● About this task: The following entries should be restated word for word, pictures excluded.

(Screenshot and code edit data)
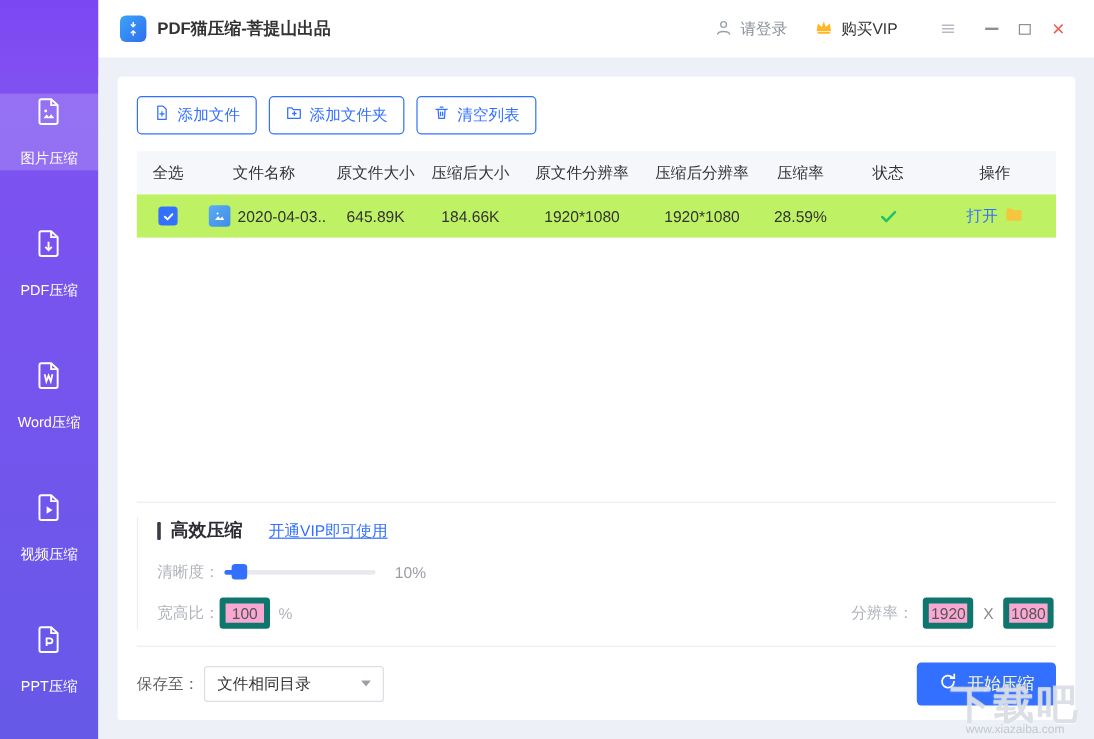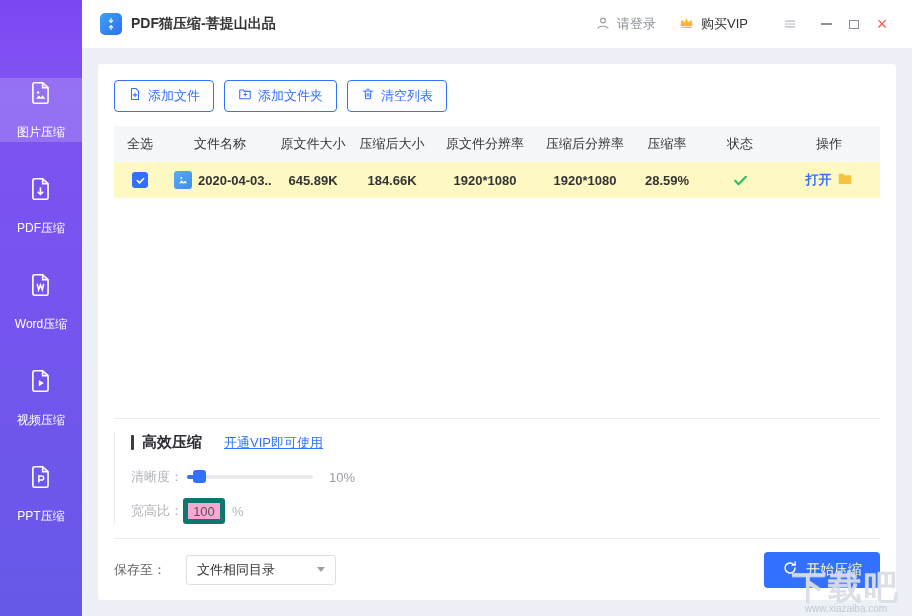"图片压缩" .nav-item { margin-bottom: 32px -> 46px }
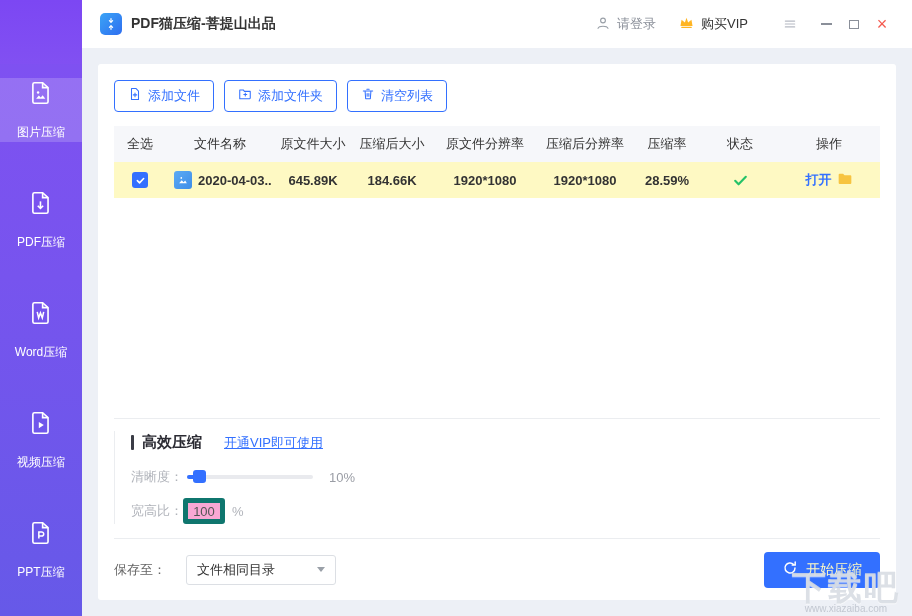"2020-04-03.." .t-row { background: #fef9c3 -> #bef264; font-weight: bold -> none }
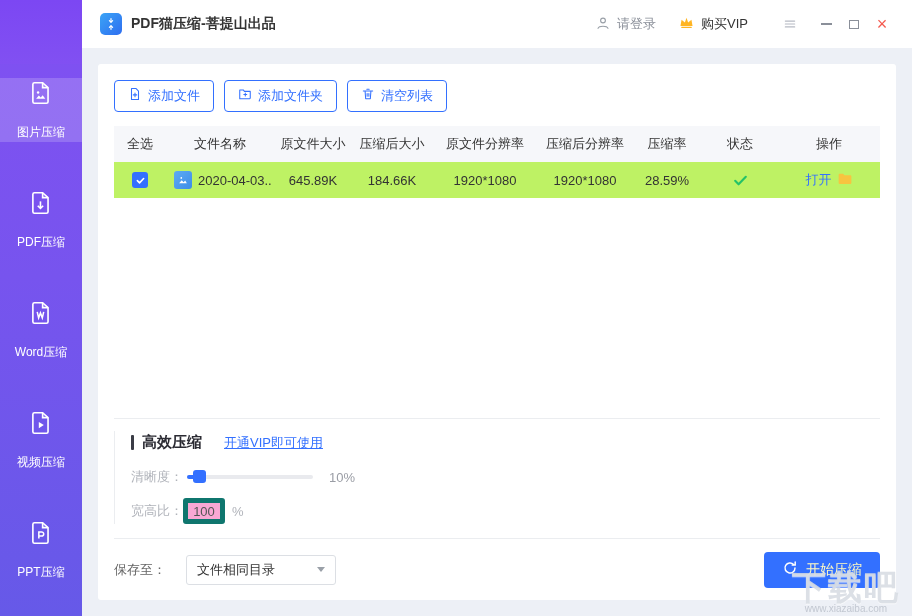"分辨率：" span.res-group { html: none -> <span> <span>分辨率：</span> <input> <span>X</span> <input> </span> }
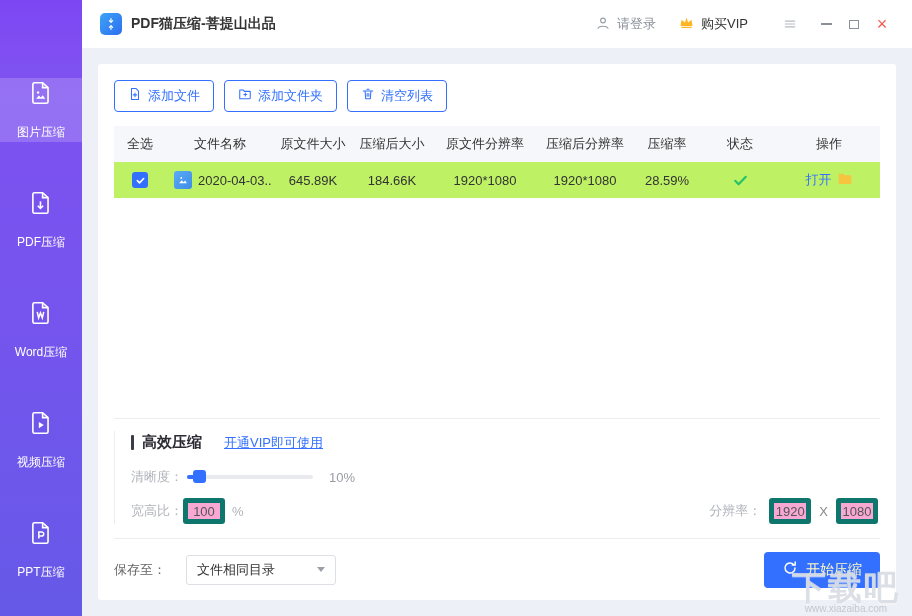"保存至：" .footerbar { gap: 16px -> none }
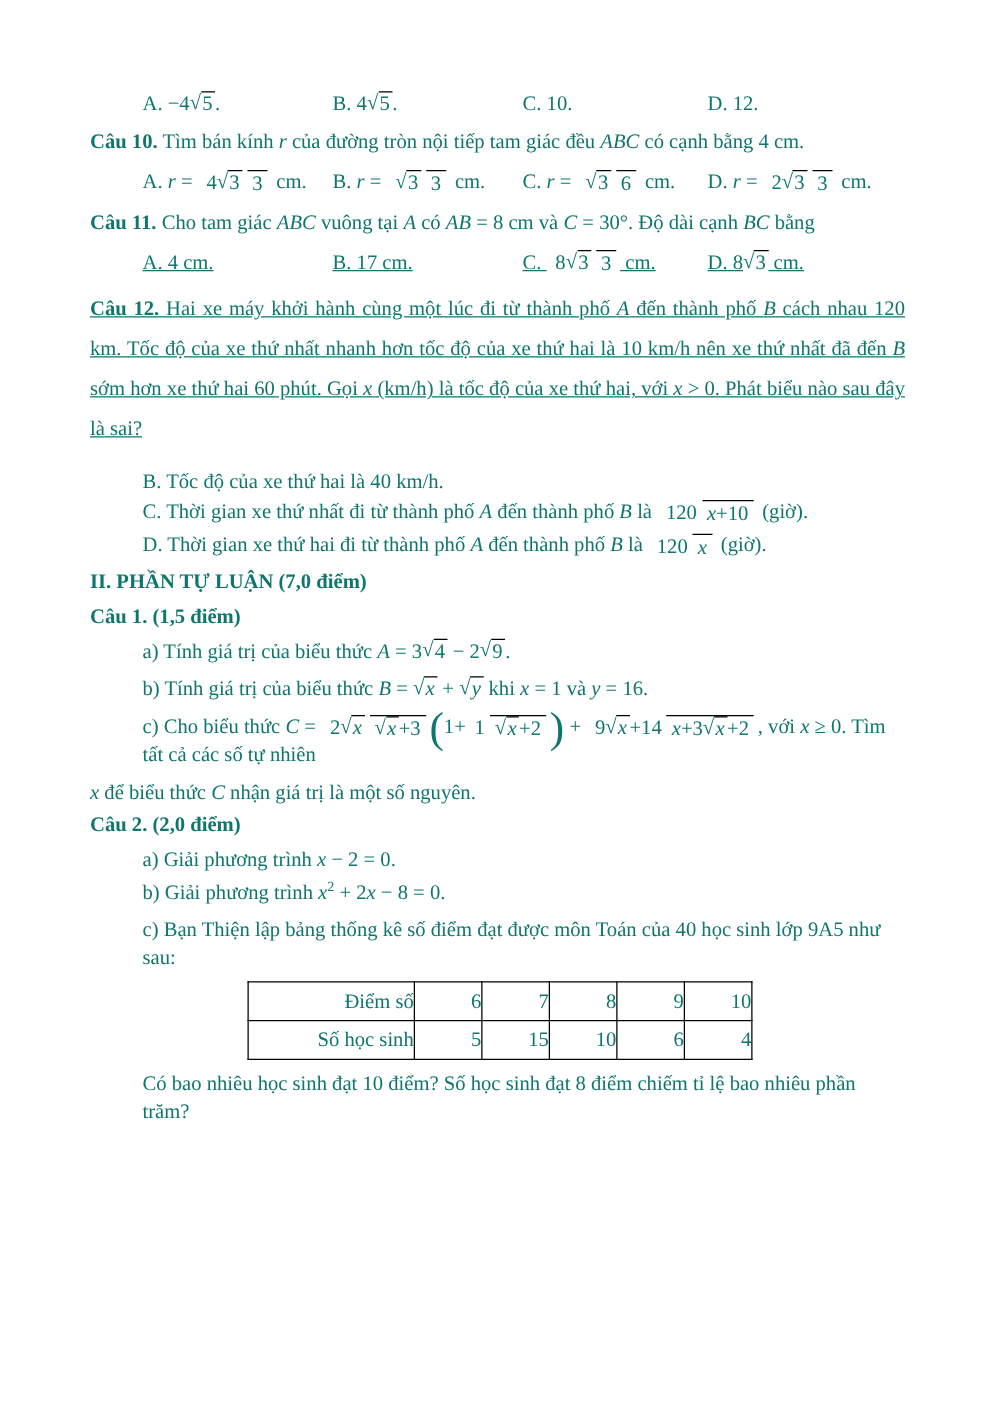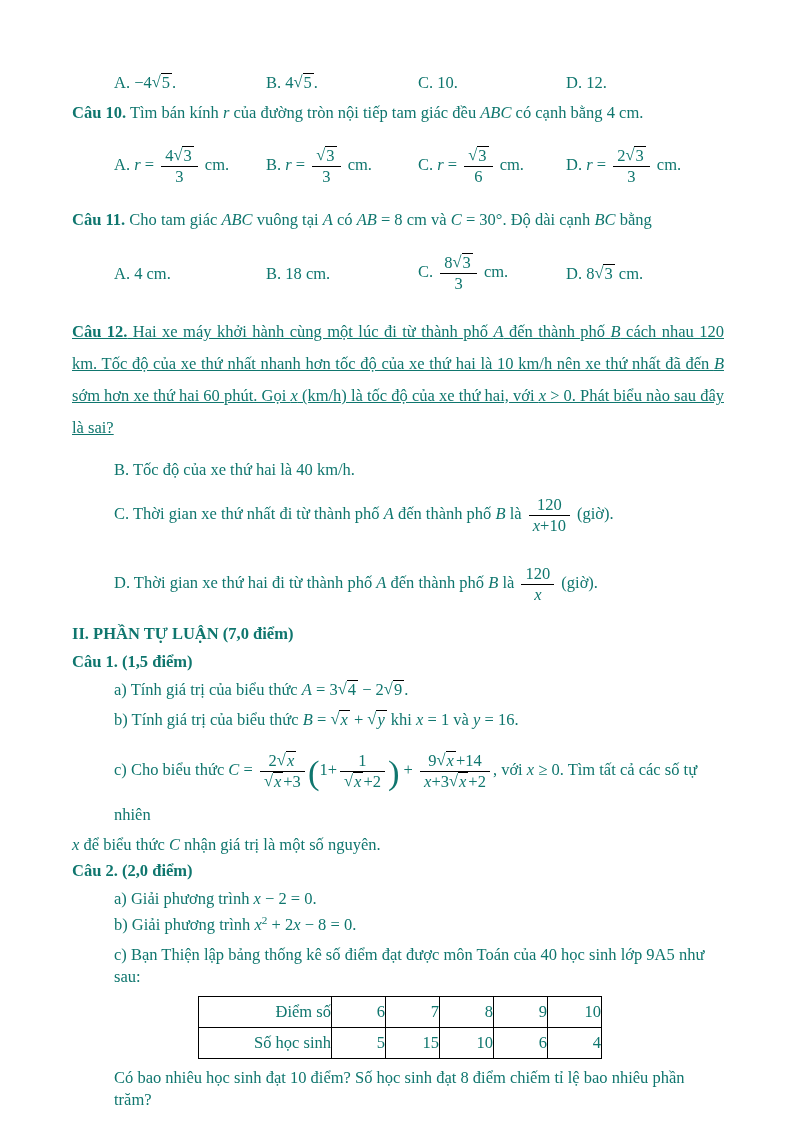"4√3" .frac { flex-direction: column -> none; margin: 12px 3px -> 0 3px }
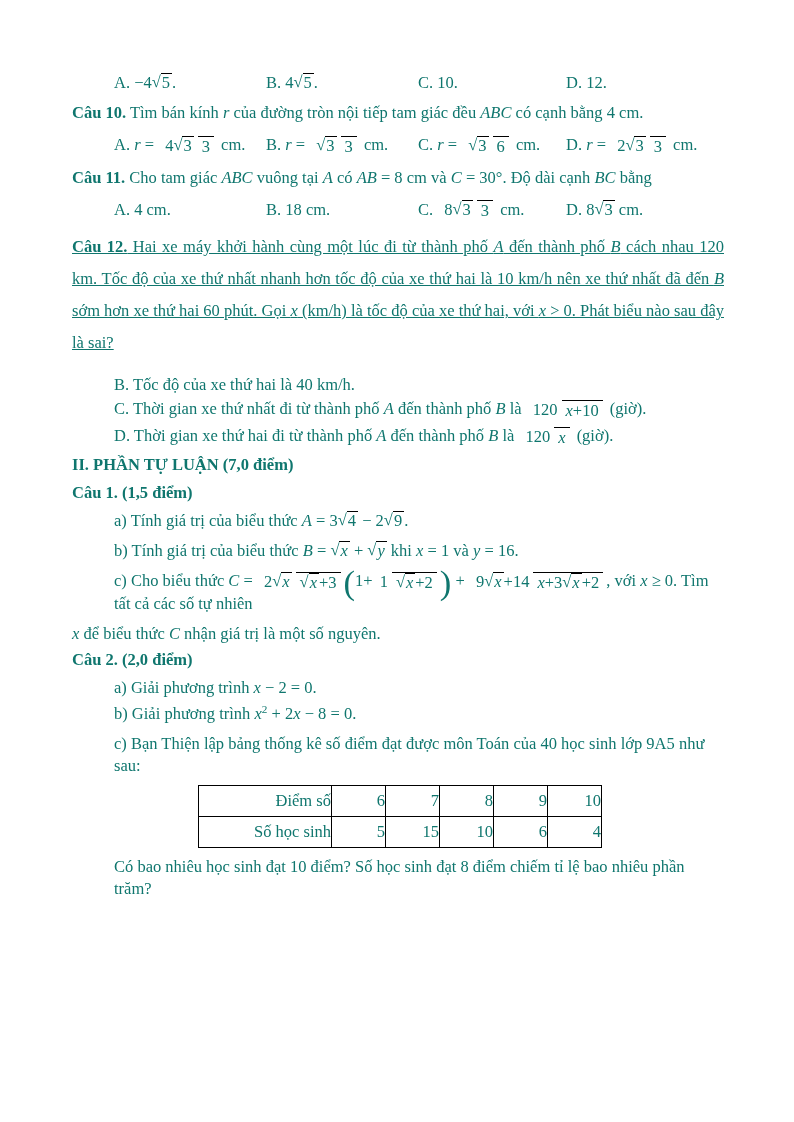"A. 4 cm." .m10 { text-decoration: none -> underline }
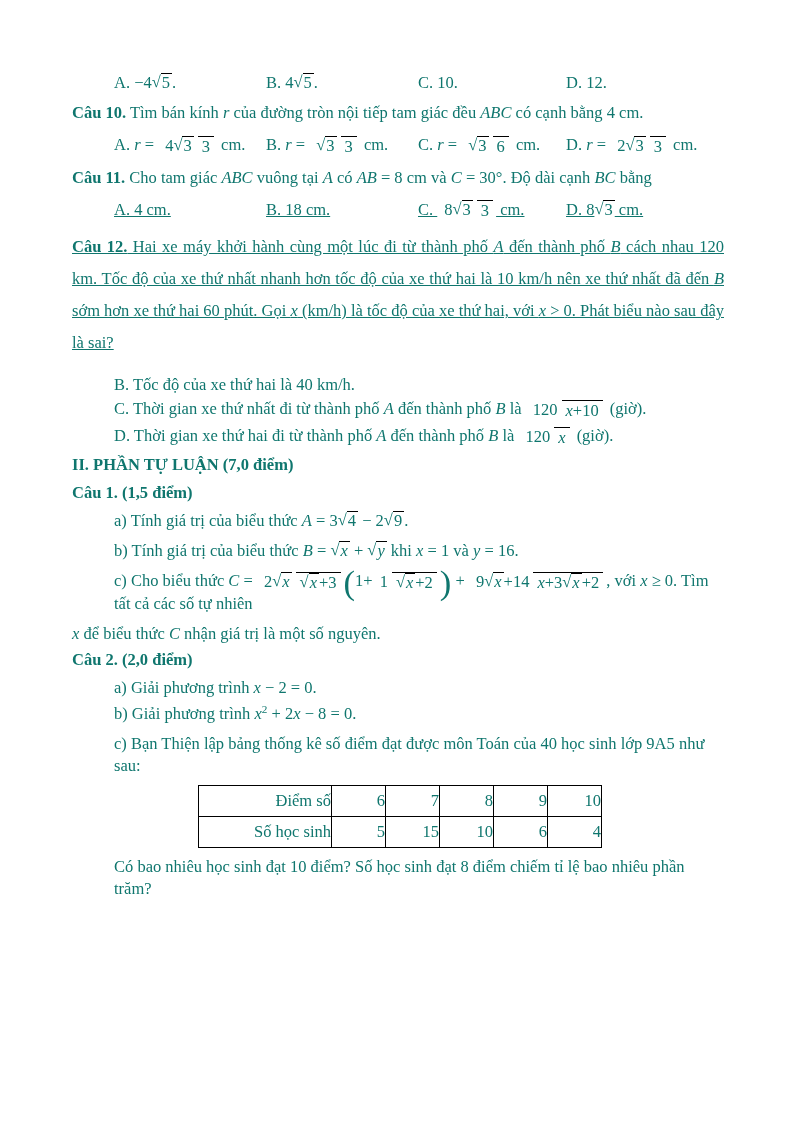"B. 18 cm." div { text: 18 -> 17 }
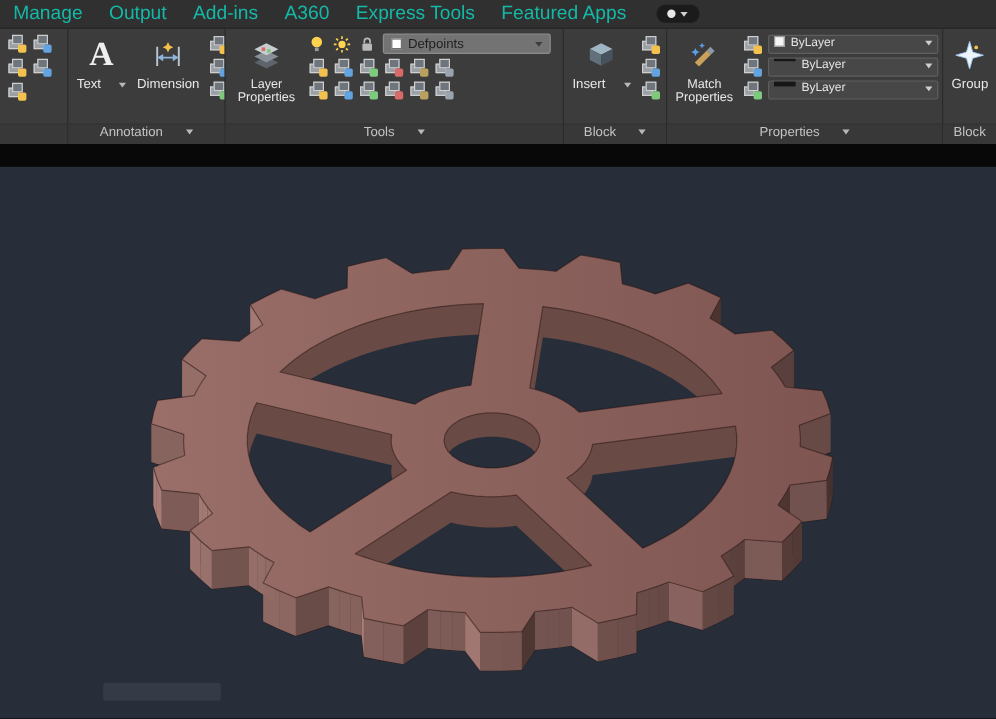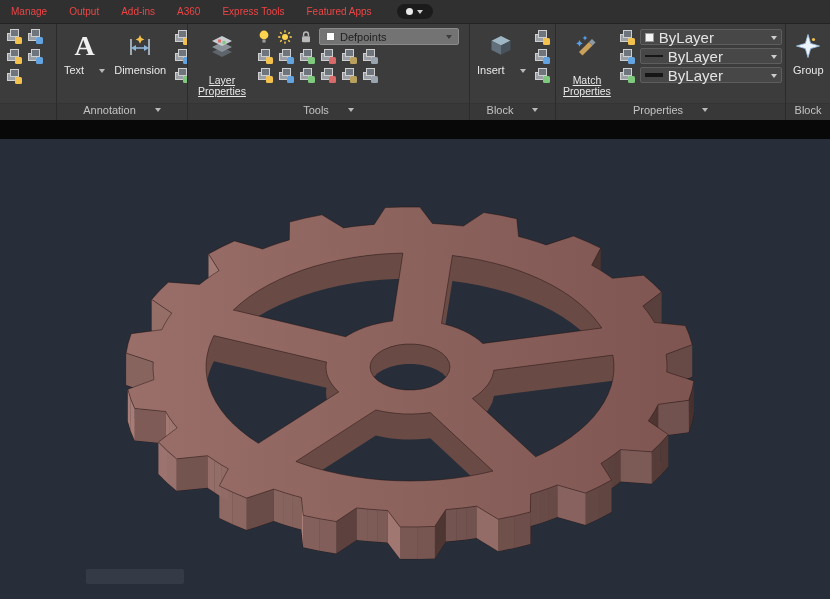"Manage" .tab { color: #ef4444 -> #14b8a6; font-size: 10px -> 16px }
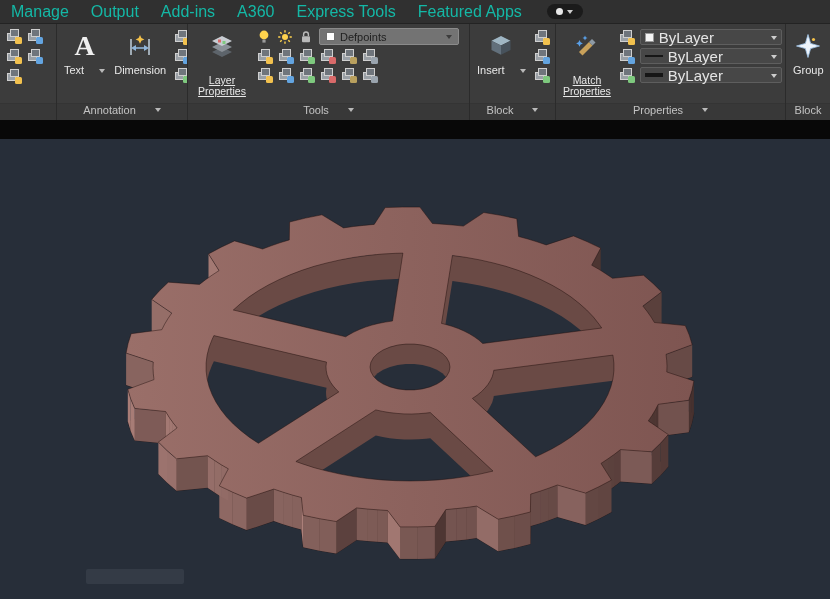"ByLayer" .dcombo { align-items: center -> none; font-size: 15px -> 10px }
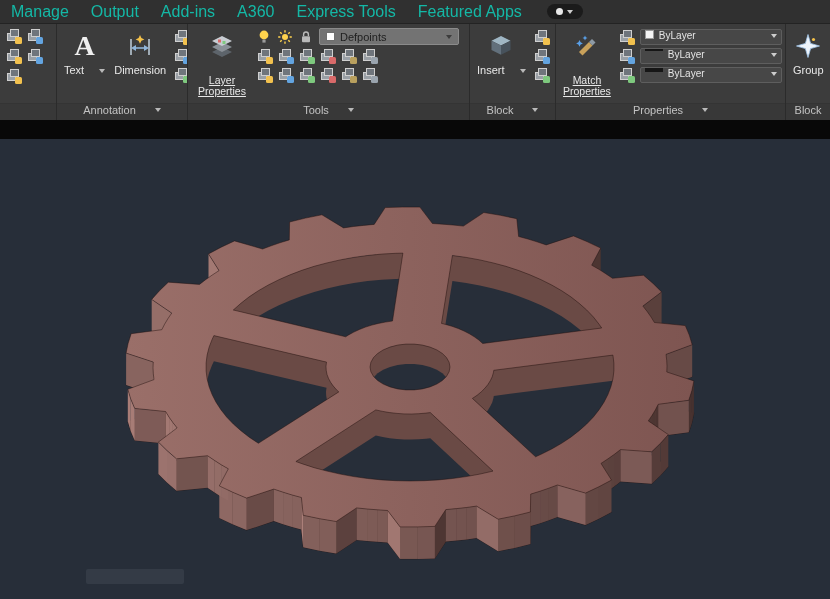"Layer Properties" .lbl2 { margin-top: 12px -> 2px; text-decoration: underline -> none }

● Response to the task:
"图片压缩" .nav-item { margin-bottom: 32px -> 46px }
"2020-04-03.." .t-row { background: #fef9c3 -> #bef264; font-weight: bold -> none }
"分辨率：" span.res-group { html: none -> <span> <span>分辨率：</span> <input> <span>X</span> <input> </span> }
"保存至：" .footerbar { gap: 16px -> none }
"4√3" .frac { flex-direction: column -> none; margin: 12px 3px -> 0 3px }
"A. 4 cm." .m10 { text-decoration: none -> underline }
"B. 18 cm." div { text: 18 -> 17 }
"Manage" .tab { color: #ef4444 -> #14b8a6; font-size: 10px -> 16px }
"ByLayer" .dcombo { align-items: center -> none; font-size: 15px -> 10px }
"Layer Properties" .lbl2 { margin-top: 12px -> 2px; text-decoration: underline -> none }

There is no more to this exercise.